Given the tool's simplicity (0 parameters, no output schema, no annotations), the description is adequate as a minimum viable explanation. It covers the basic purpose but lacks details on behavioral traits and usage context, which are needed for full completeness, especially with a sibling tool available. This results in a baseline score of 3.

Complex tools with many parameters or behaviors need more documentation. Simple tools need less. This dimension scales expectations accordingly.

Parameters4/5

Does the description clarify parameter syntax, constraints, interactions, or defaults beyond what the schema provides?

The input schema has 0 parameters with 100% coverage, so no parameter documentation is needed. The description appropriately doesn't add parameter details, and the baseline for 0 parameters is 4, as it avoids unnecessary repetition while being clear about the tool's scope (time-based fetching).

Input schemas describe structure but not intent. Descriptions should explain non-obvious parameter relationships and valid value ranges.

Purpose4/5

Does the description clearly state what the tool does and how it differs from similar tools?
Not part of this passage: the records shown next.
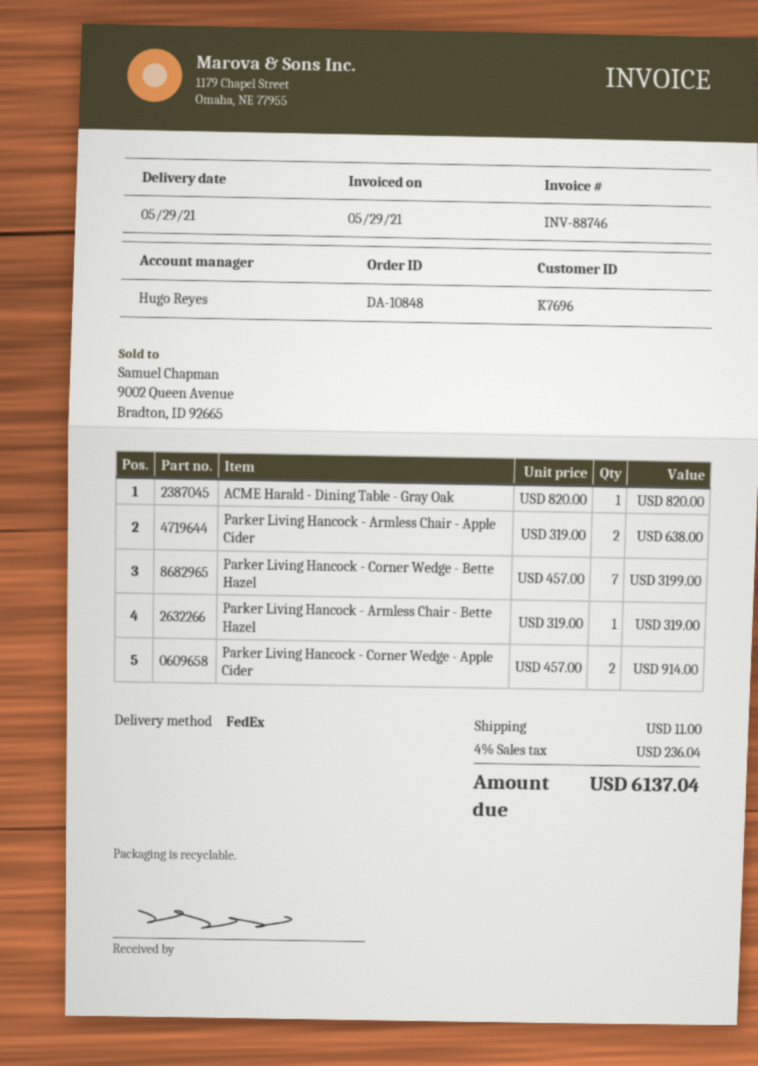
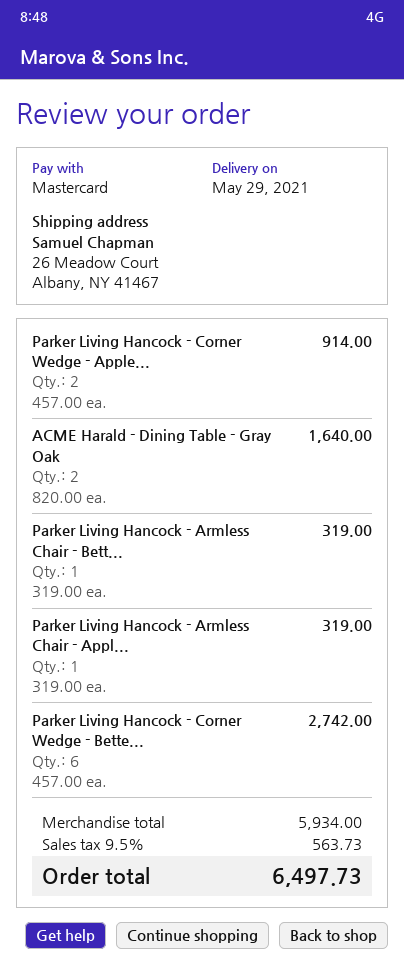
ACME Harald - Dining Table - Gray Oak: 1 x 820.00 = 820.00 -> 2 x 820.00 = 1640.00
Parker Living Hancock - Armless Chair - Apple Cider: 2 x 319.00 = 638.00 -> 1 x 319.00 = 319.00
Parker Living Hancock - Corner Wedge - Bette Hazel: 7 x 457.00 = 3199.00 -> 6 x 457.00 = 2742.00
shipping: 11.00 -> none
tax: 4% = 236.04 -> 9.5% = 563.73
total: 6137.04 -> 6497.73

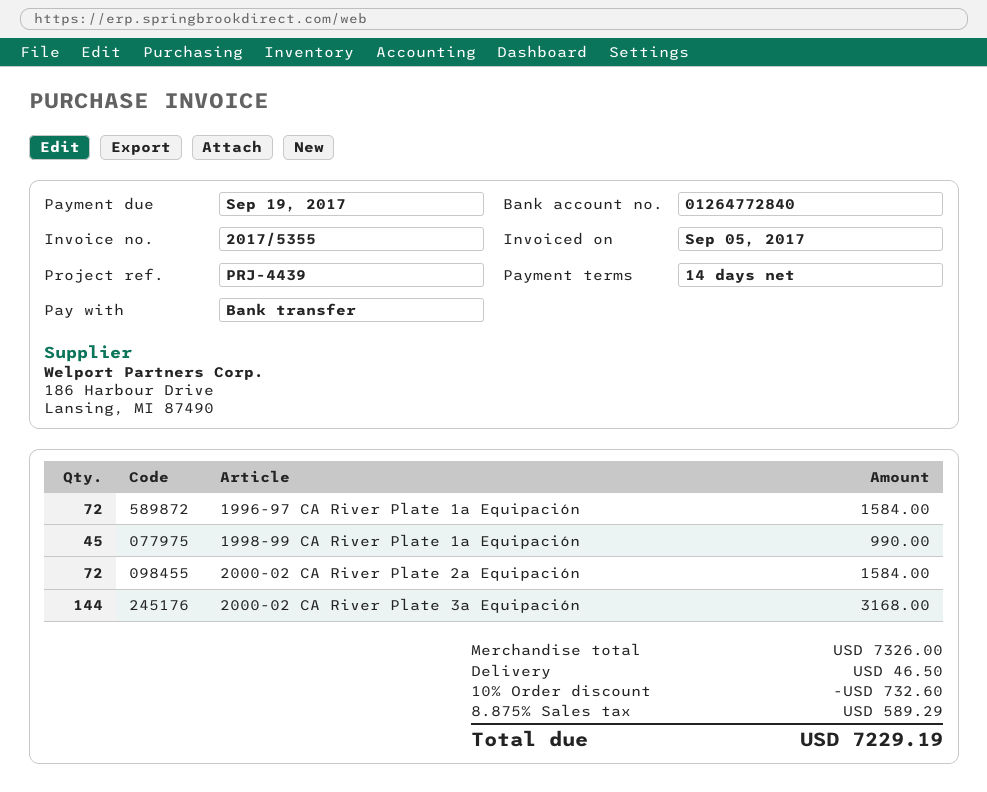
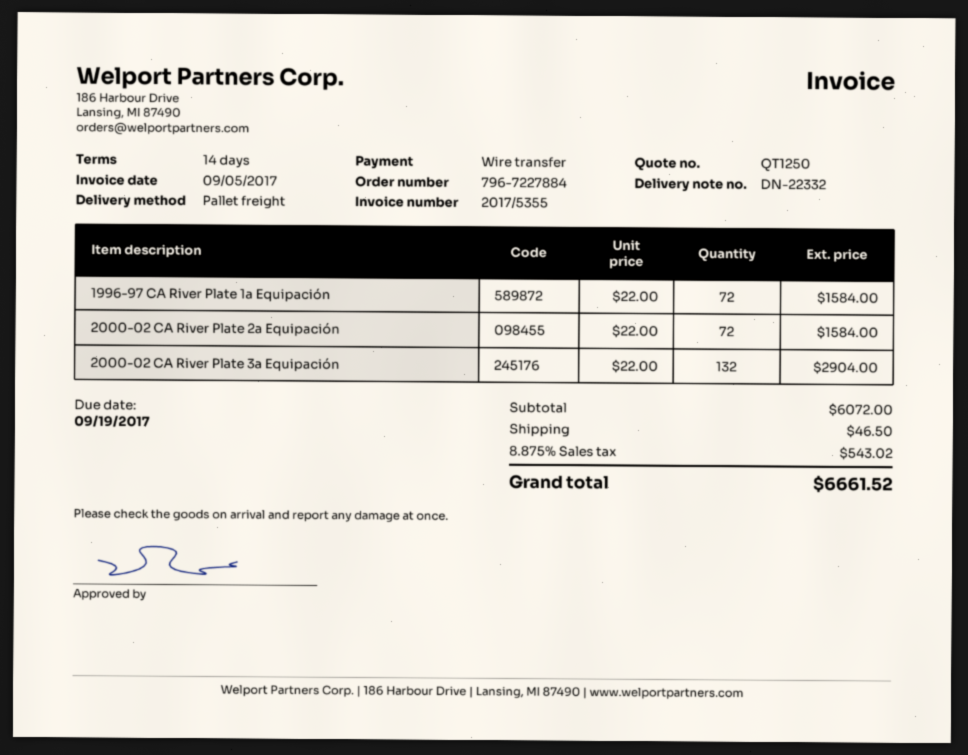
1998-99 CA River Plate 1a Equipación: 45 for 990.00 -> none
2000-02 CA River Plate 3a Equipación: 144 for 3168.00 -> 132 for 2904.00
subtotal: 7326.00 -> 6072.00
discount: 10% = 732.60 -> none
tax: 8.875% = 589.29 -> 8.875% = 543.02
total: 7229.19 -> 6661.52

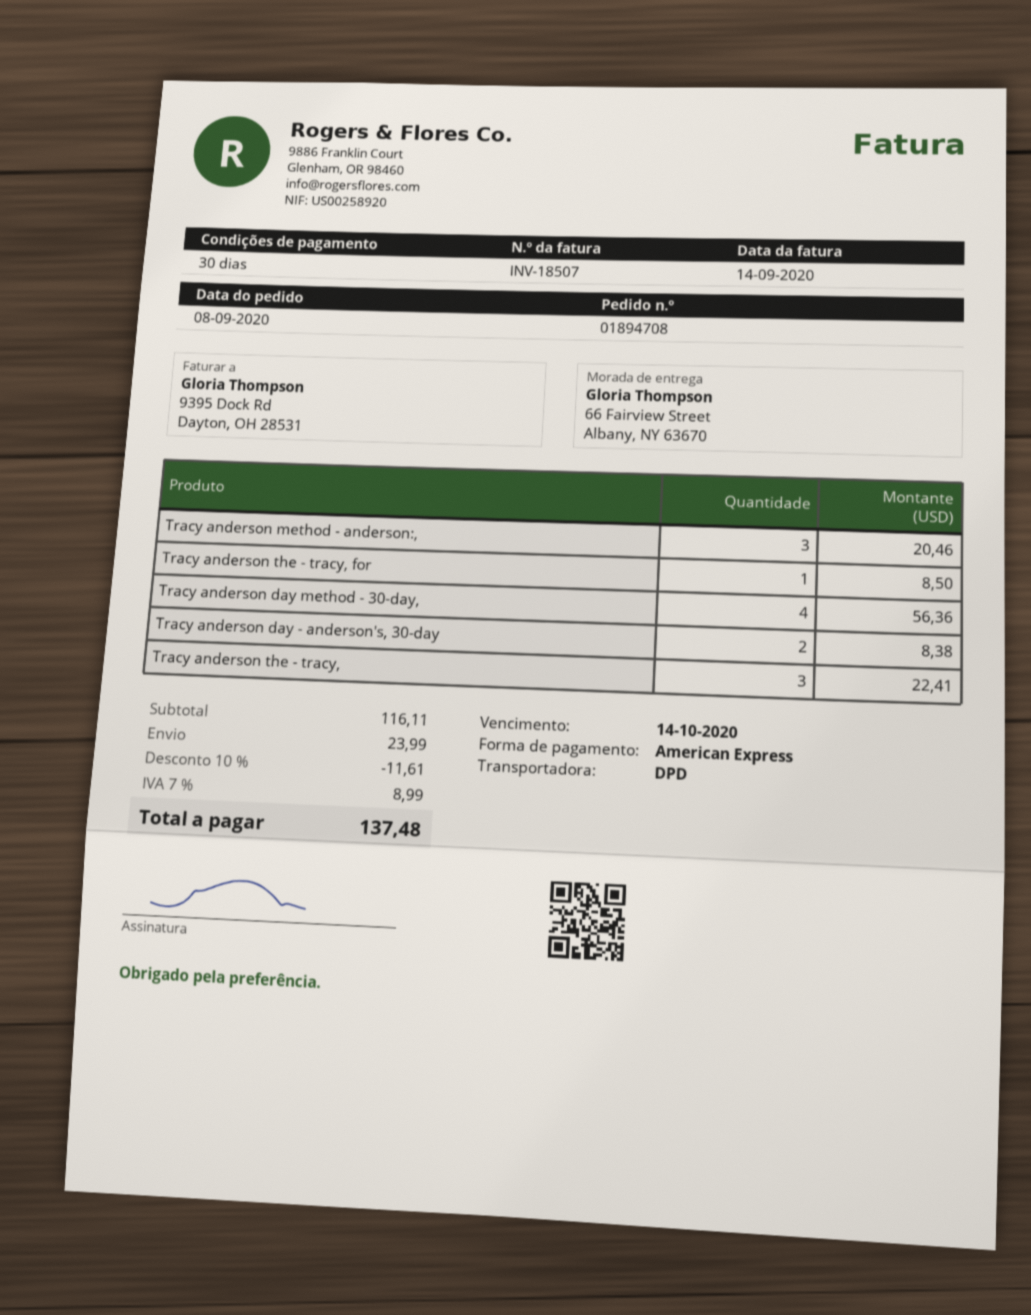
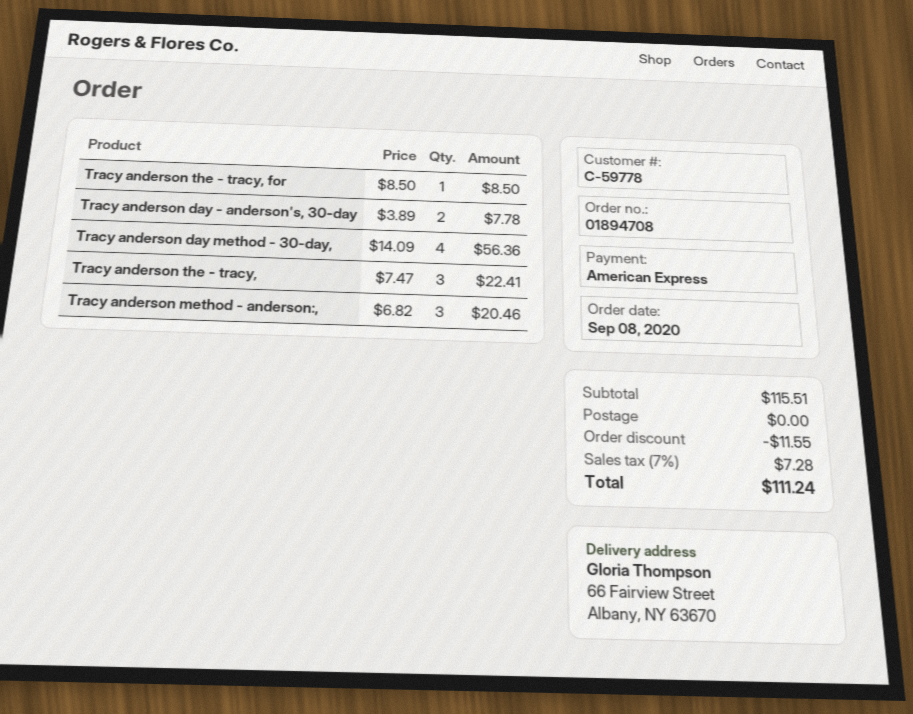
Tracy anderson day - anderson's, 30-day: 2 for 8.38 -> 2 for 7.78
subtotal: 116.11 -> 115.51
discount: 11.61 -> 11.55
shipping: 23.99 -> 0.00
tax: 7% = 8.99 -> 7% = 7.28
total: 137.48 -> 111.24

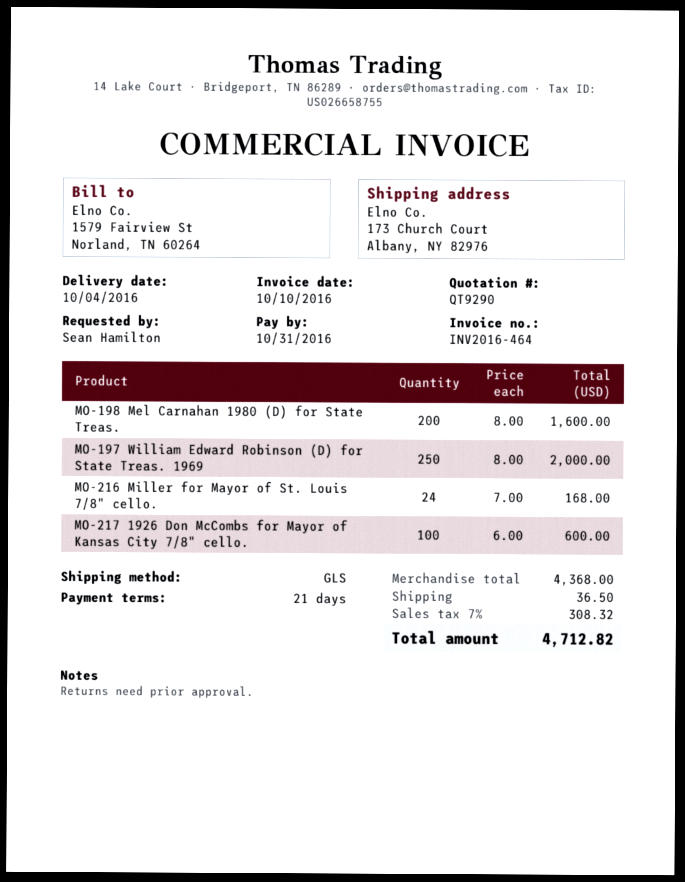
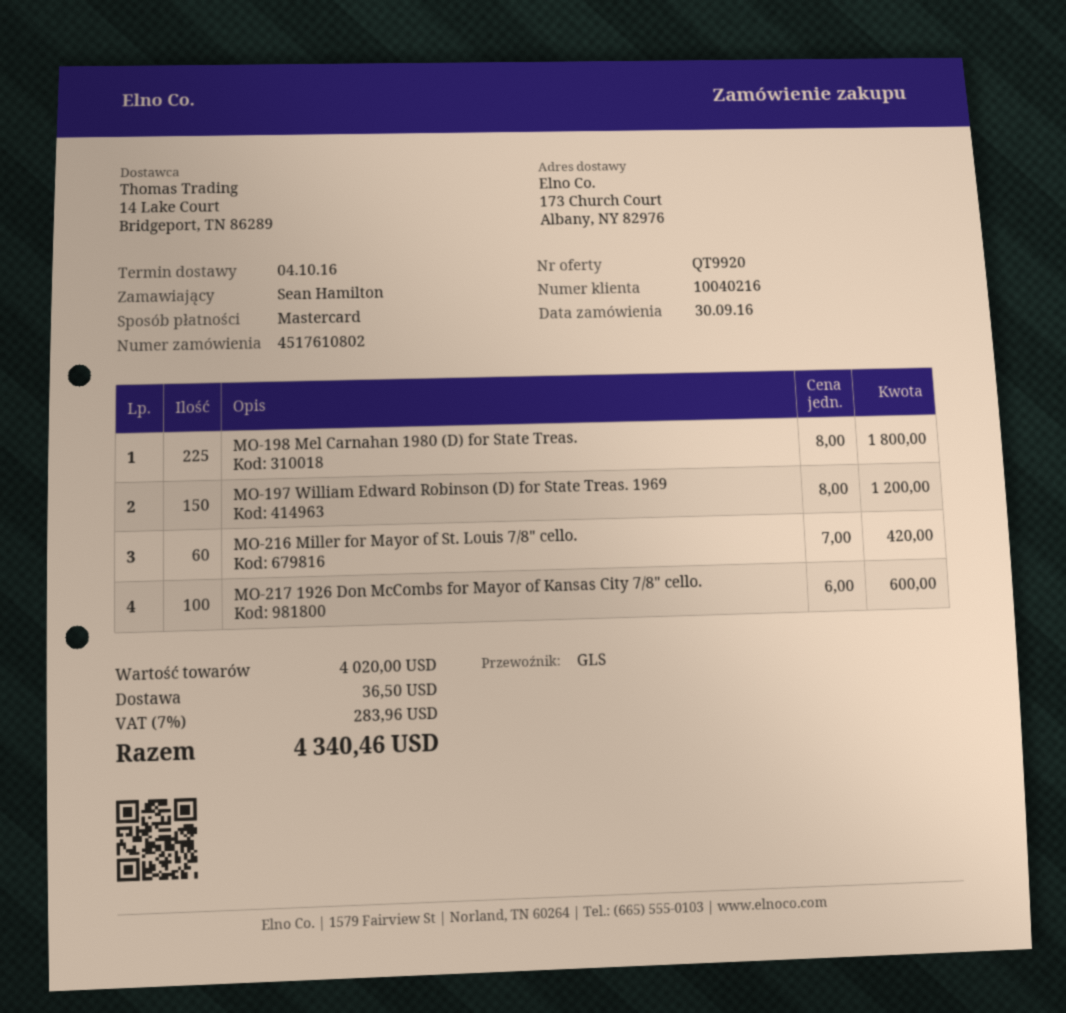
quote number: QT9290 -> QT9920
MO-198 Mel Carnahan 1980 (D) for State Treas.: 200 x 8.00 = 1600.00 -> 225 x 8.00 = 1800.00
MO-197 William Edward Robinson (D) for State Treas. 1969: 250 x 8.00 = 2000.00 -> 150 x 8.00 = 1200.00
MO-216 Miller for Mayor of St. Louis 7/8" cello.: 24 x 7.00 = 168.00 -> 60 x 7.00 = 420.00
subtotal: 4368.00 -> 4020.00
tax: 7% = 308.32 -> 7% = 283.96
total: 4712.82 -> 4340.46

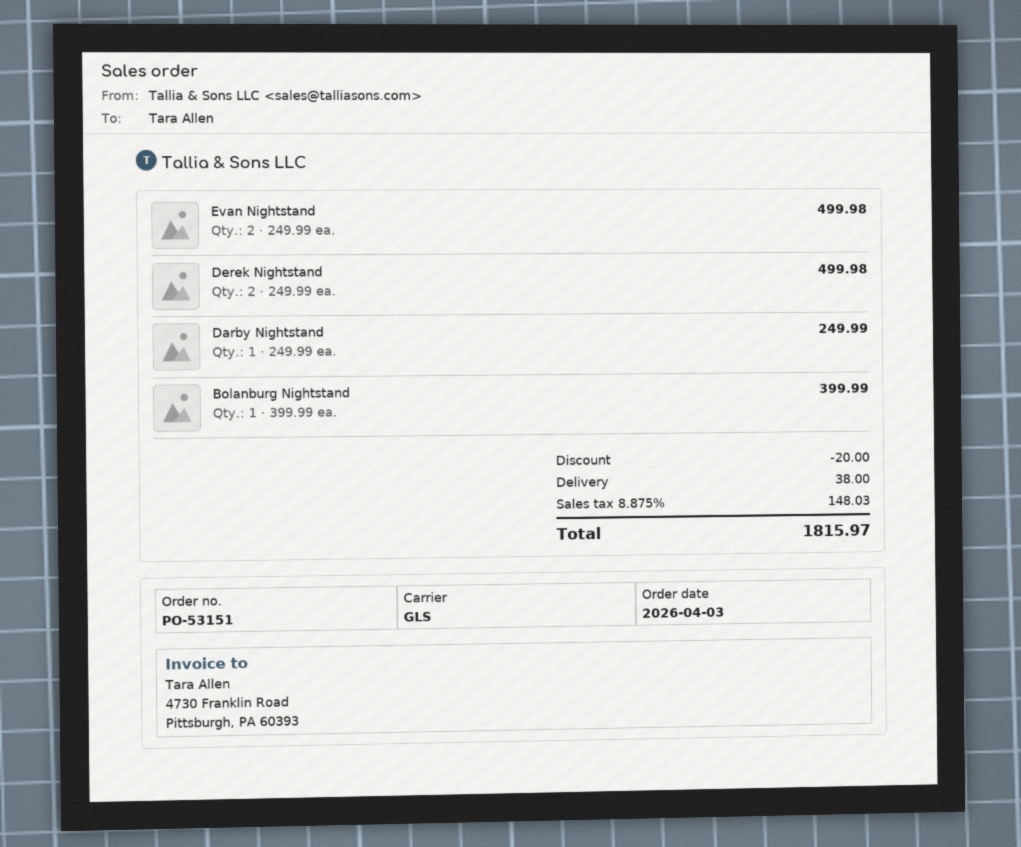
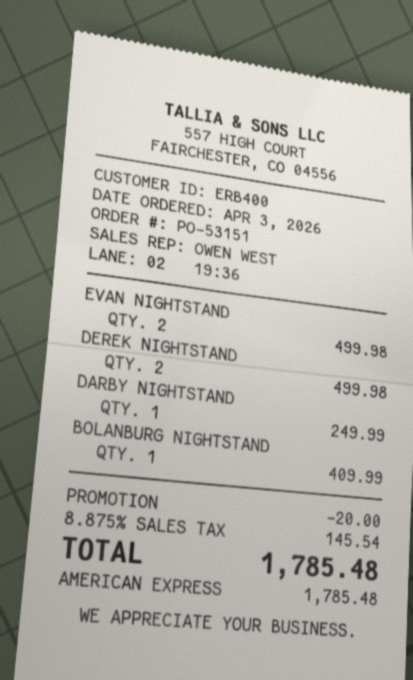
Bolanburg Nightstand: 1 for 399.99 -> 1 for 409.99
shipping: 38.00 -> none
tax: 8.875% = 148.03 -> 8.875% = 145.54
total: 1815.97 -> 1785.48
The description clearly states the verb ('fetch') and resource ('conversations') with a specific time constraint ('from the last week (last 7 days)'), making the purpose unambiguous. However, it doesn't explicitly differentiate from the sibling tool 'search-conversations', which likely offers more flexible filtering options, preventing a perfect score.

Agents choose between tools based on descriptions. A clear purpose with a specific verb and resource helps agents select the right tool.

Usage Guidelines2/5

Does the description explain when to use this tool, when not to, or what alternatives exist?

The description provides no guidance on when to use this tool versus the sibling 'search-conversations', nor does it mention any prerequisites, exclusions, or alternative scenarios. It simply states what the tool does without contextual usage advice, leaving the agent to infer when this specific time-bound fetch is appropriate.

Agents often have multiple tools that could apply. Explicit usage guidance like "use X instead of Y when Z" prevents misuse.